Historically black colleges and universities (HBCUs) are institutions of higher education in the United States that were established before 1964 with the intention of primarily serving the African American community due to the overwhelming majority of predominately white institutions of higher-learning banning qualified African-Americans from enrollment.[1] They have always allowed admission to students of all races. Most were created in the aftermath of the American Civil War and are in the former slave states, although a few notable exceptions exist.
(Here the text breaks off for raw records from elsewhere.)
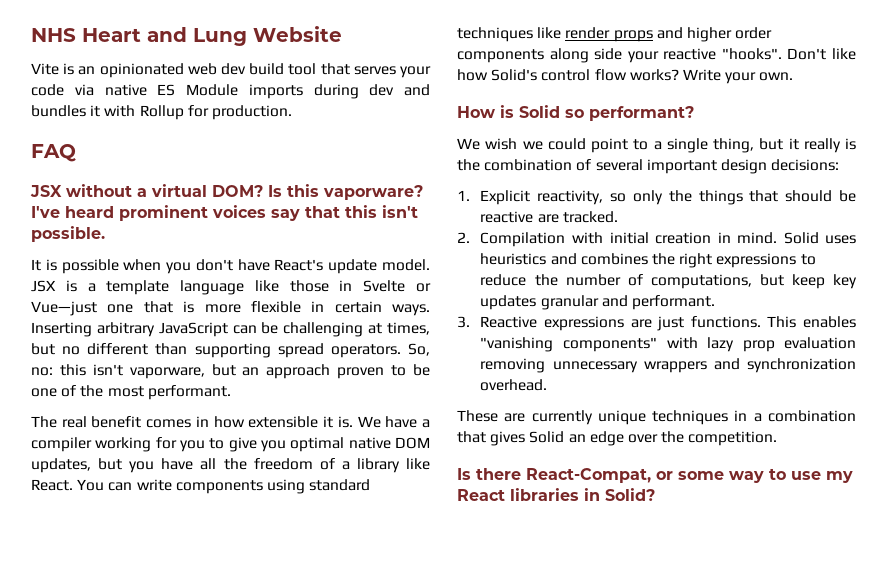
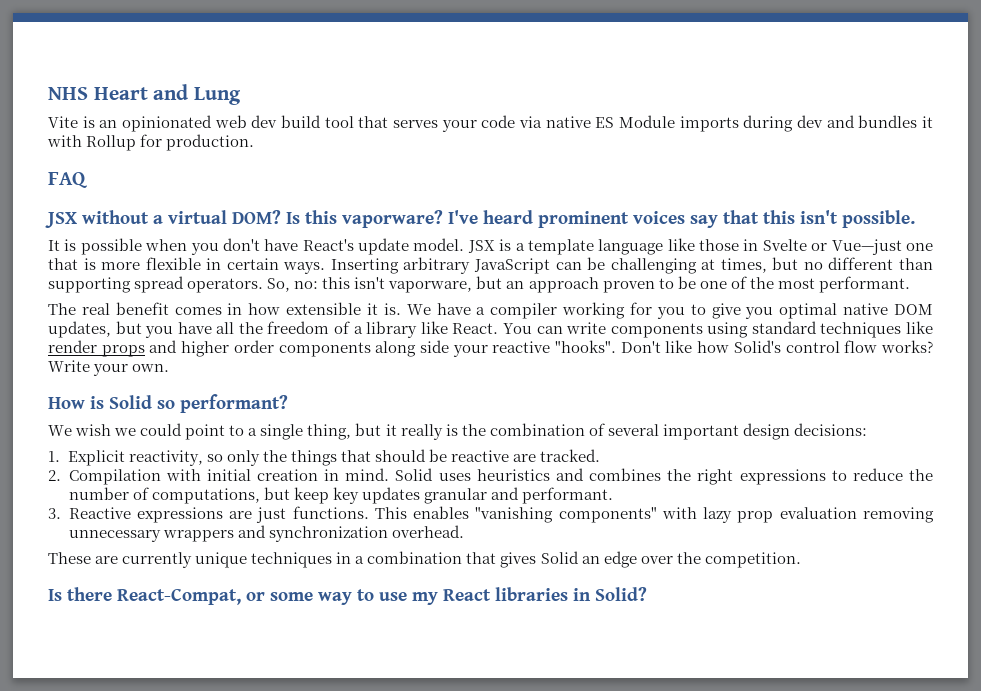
- NHS Heart and Lung Website
+ NHS Heart and Lung

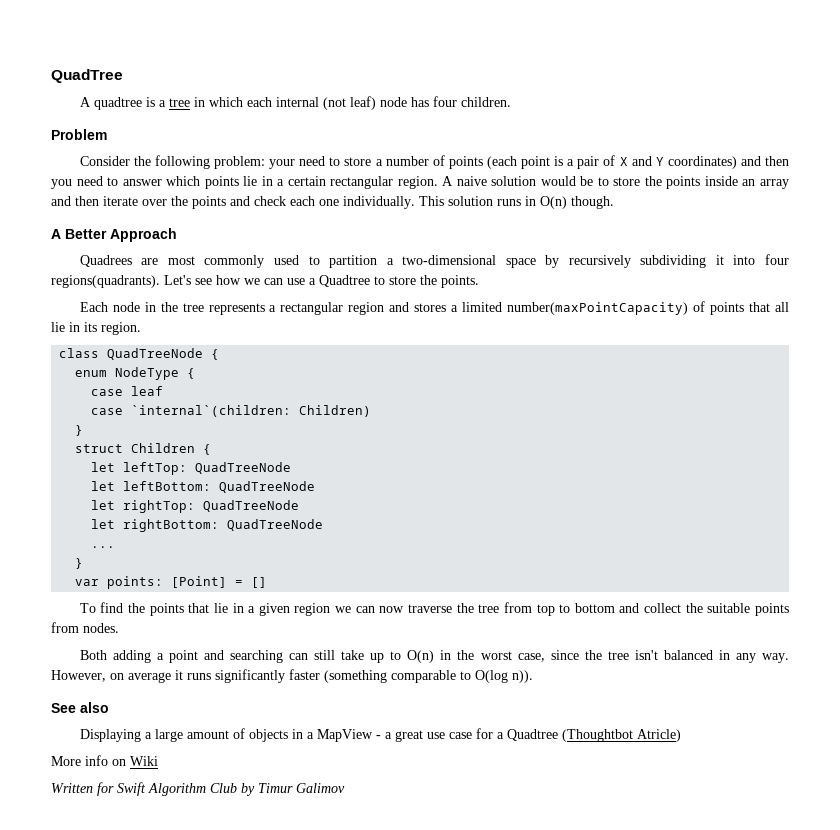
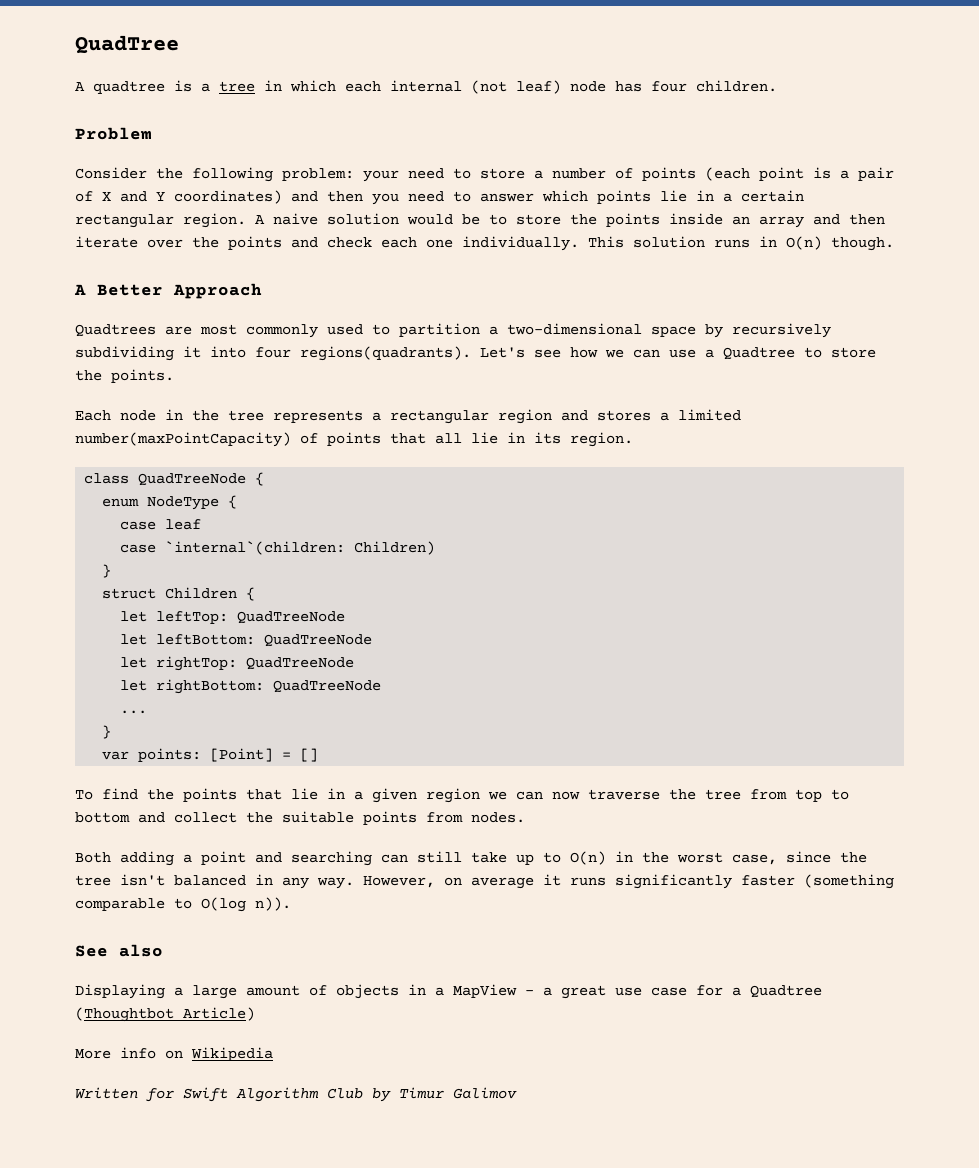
- Quadrees are most commonly used to partition a two-dimensional space by recursively subdividing it into four regions(quadrants).
+ Quadtrees are most commonly used to partition a two-dimensional space by recursively subdividing it into four regions(quadrants).
- Displaying a large amount of objects in a MapView - a great use case for a Quadtree (Thoughtbot Atricle)
+ Displaying a large amount of objects in a MapView - a great use case for a Quadtree (Thoughtbot Article)
- More info on Wiki
+ More info on Wikipedia

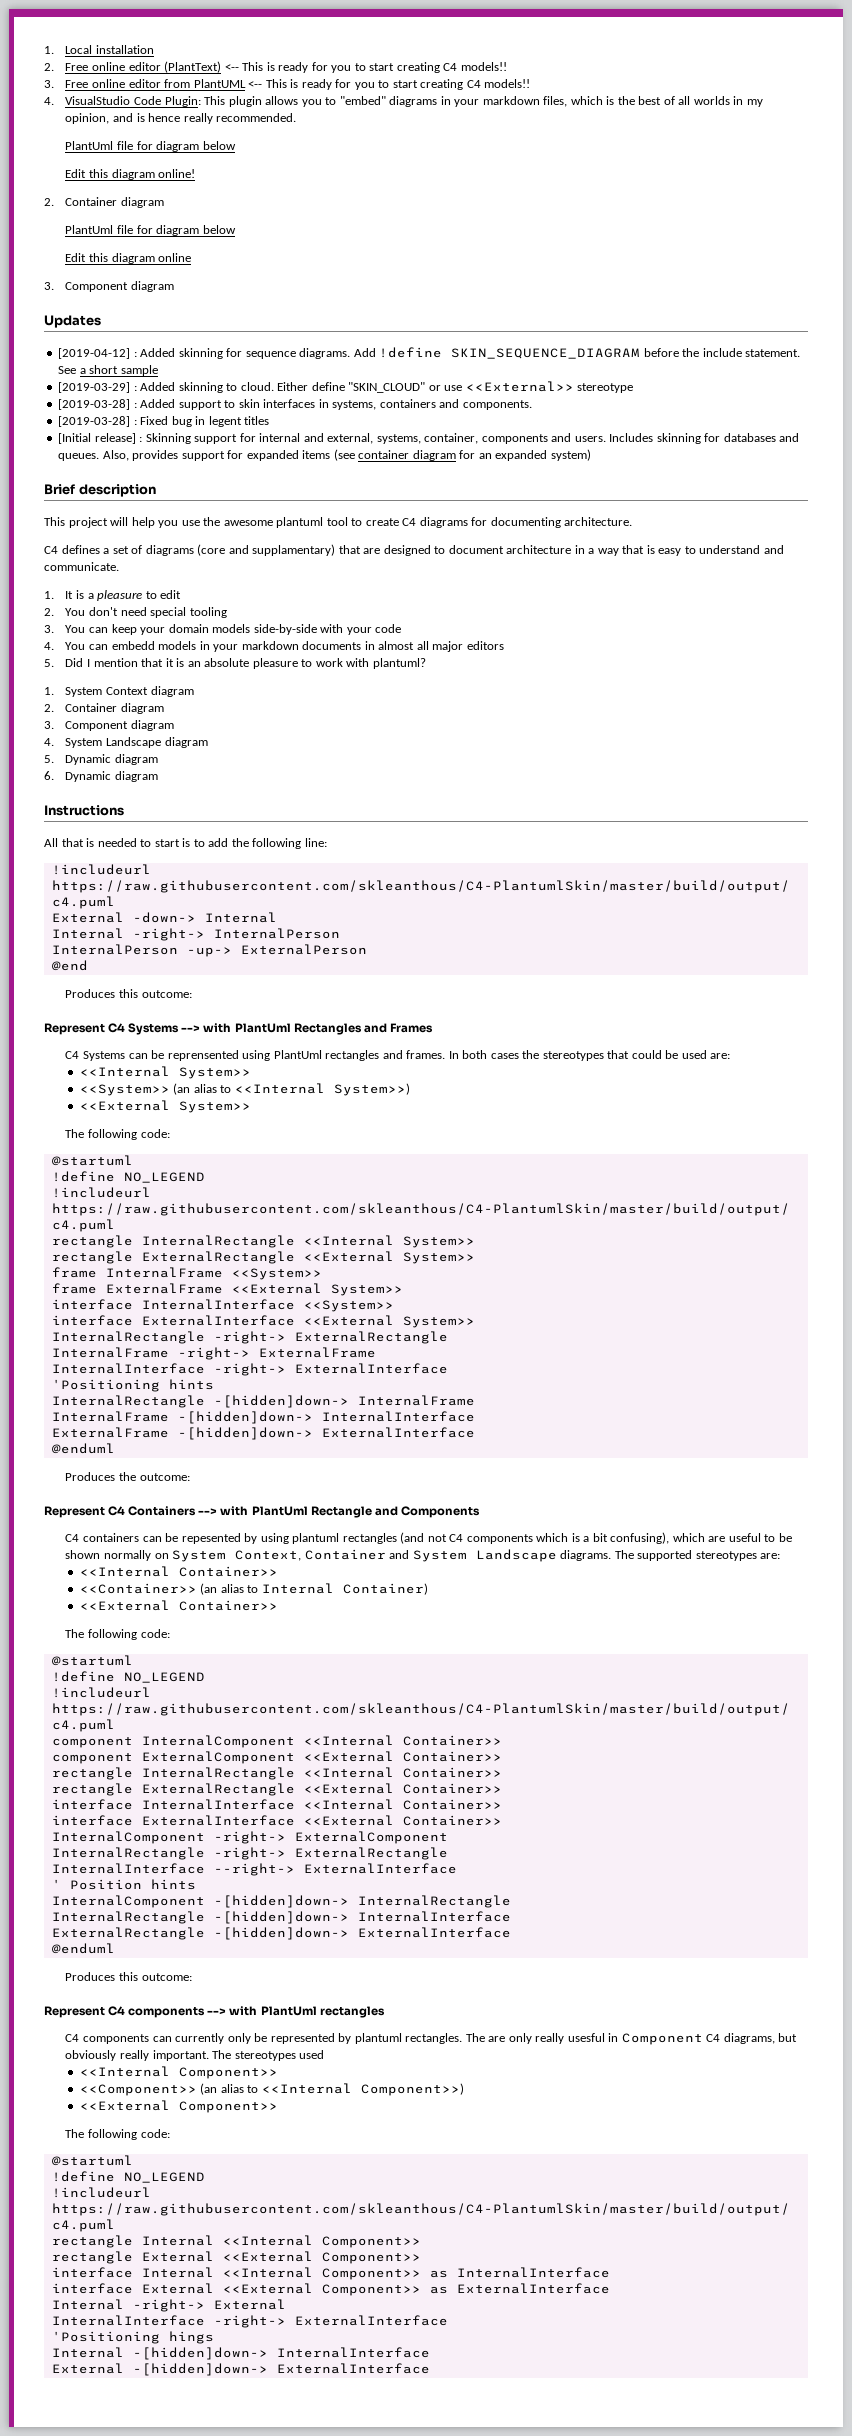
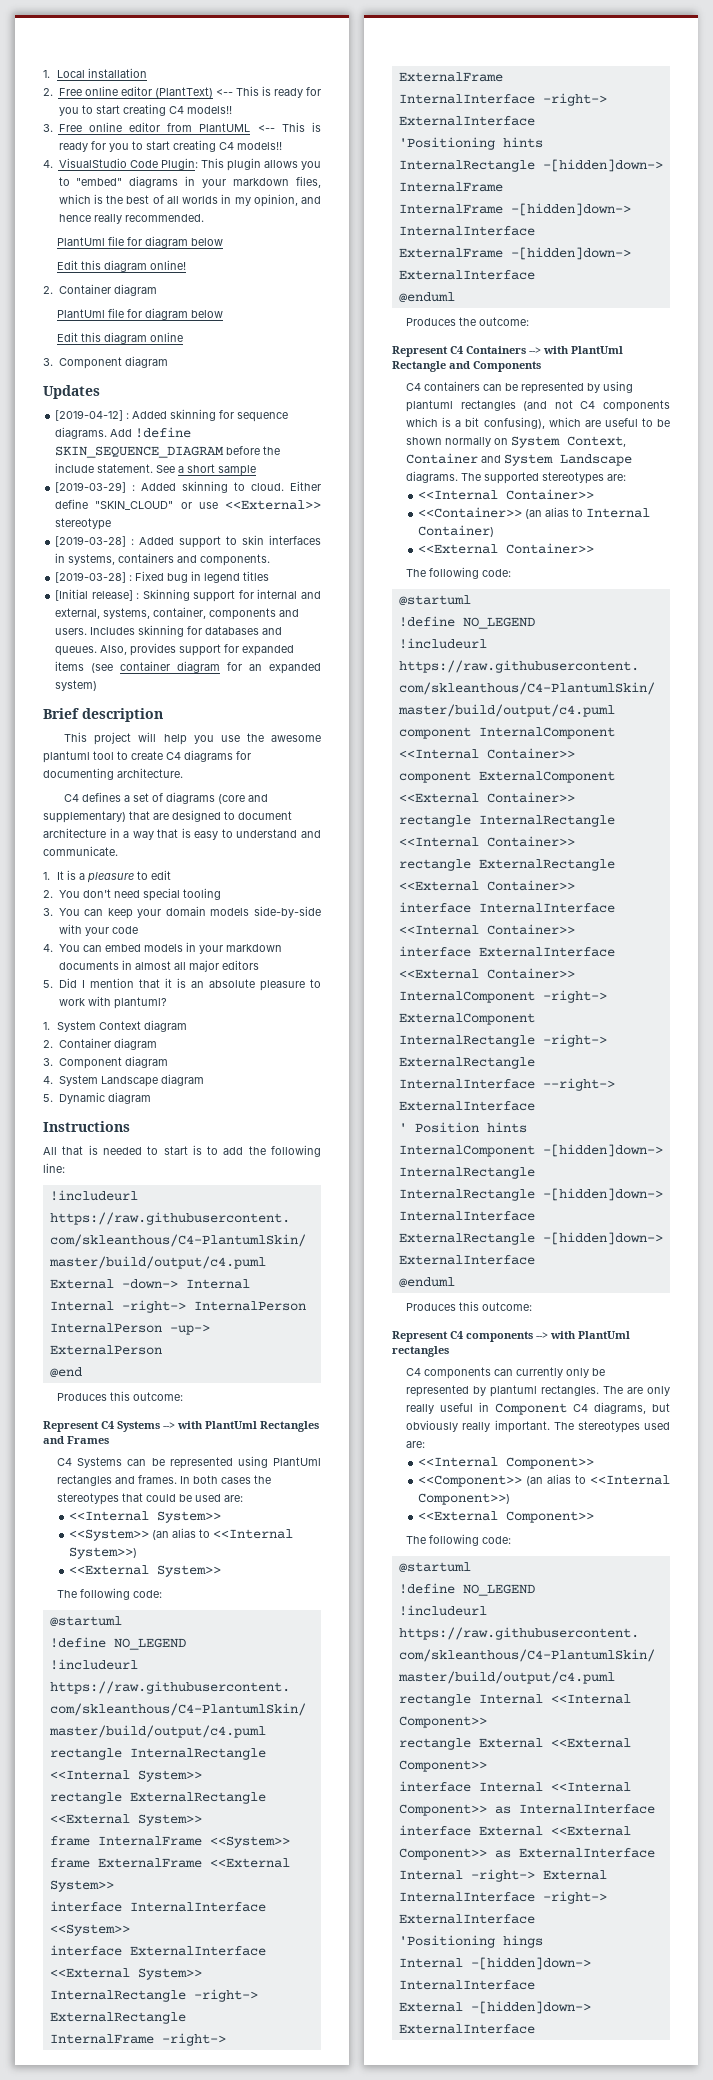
- 4. VisualStudio Code Plugin: This plugin allows you to "embed" diagrams in your markdown files, which is the best of all worlds in my opinion, and is hence really recommended.
+ 4. VisualStudio Code Plugin: This plugin allows you to "embed" diagrams in your markdown files, which is the best of all worlds in my opinion, and hence really recommended.
- [2019-03-28] : Fixed bug in legent titles
+ [2019-03-28] : Fixed bug in legend titles
- C4 defines a set of diagrams (core and supplamentary) that are designed to document architecture in a way that is easy to understand and communicate.
+ C4 defines a set of diagrams (core and supplementary) that are designed to document architecture in a way that is easy to understand and communicate.
- 4. You can embedd models in your markdown documents in almost all major editors
+ 4. You can embed models in your markdown documents in almost all major editors
- 6. Dynamic diagram
- C4 Systems can be reprensented using PlantUml rectangles and frames.
+ C4 Systems can be represented using PlantUml rectangles and frames.
- C4 containers can be repesented by using plantuml rectangles (and not C4 components which is a bit confusing), which are useful to be shown normally on System Context, Container and System Landscape diagrams.
+ C4 containers can be represented by using plantuml rectangles (and not C4 components which is a bit confusing), which are useful to be shown normally on System Context, Container and System Landscape diagrams.
- The are only really usesful in Component C4 diagrams, but obviously really important.
+ The are only really useful in Component C4 diagrams, but obviously really important.
- The stereotypes used
+ The stereotypes used are:

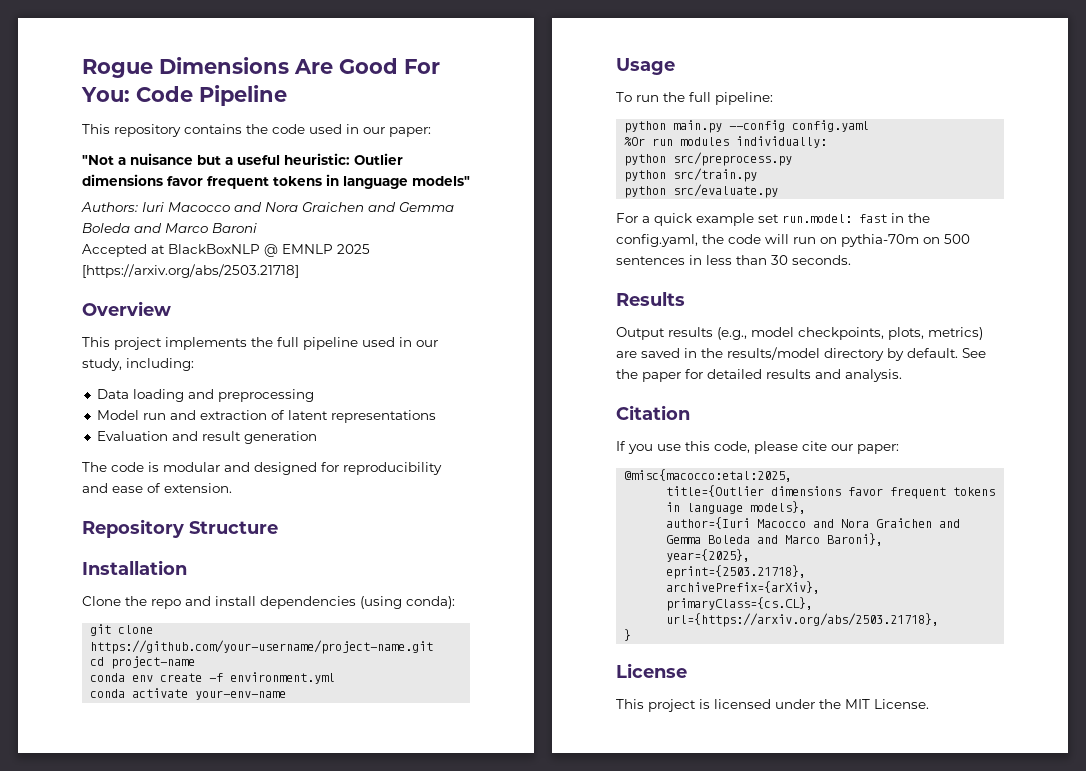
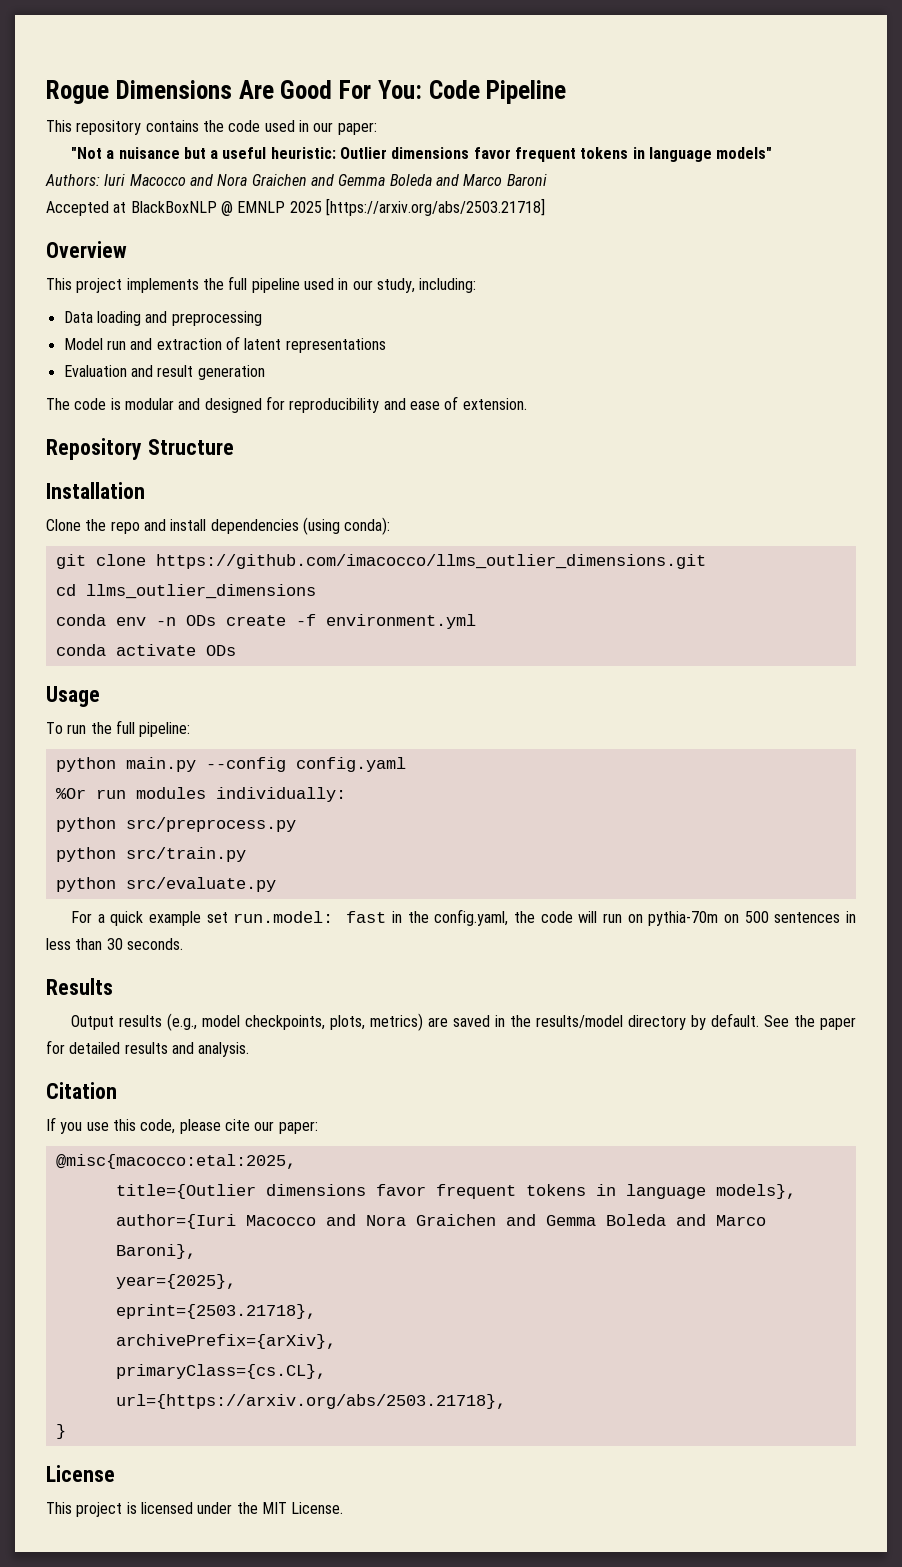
- git clone https://github.com/your-username/project-name.git
+ git clone https://github.com/imacocco/llms_outlier_dimensions.git
- cd project-name
+ cd llms_outlier_dimensions
- conda env create -f environment.yml
+ conda env -n ODs create -f environment.yml
- conda activate your-env-name
+ conda activate ODs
There are 107 HBCUs in the United States, including public and private institutions, community and four-year institutions, medical and law schools.[2] [3] In scholarly research examining HBCUs, the term traditionally white institution is frequently used—often as a descriptor for schools that had previously been explicitly segregated and, less frequently, as a descriptor for schools that simply lack HBCU status.
Most HBCUs were established after the American Civil War, often with the assistance of northern United States religious missionary organizations. However, Cheyney University of Pennsylvania (1837) and Lincoln University (Pennsylvania) (1854), were established for blacks before the American Civil War. In 1856 the AME Church of Ohio collaborated with the Methodist Episcopal Church, a predominantly white denomination, in sponsoring the third college Wilberforce University in Ohio. Established in 1865, Shaw University was the first HBCU in the South to be established after the American Civil War.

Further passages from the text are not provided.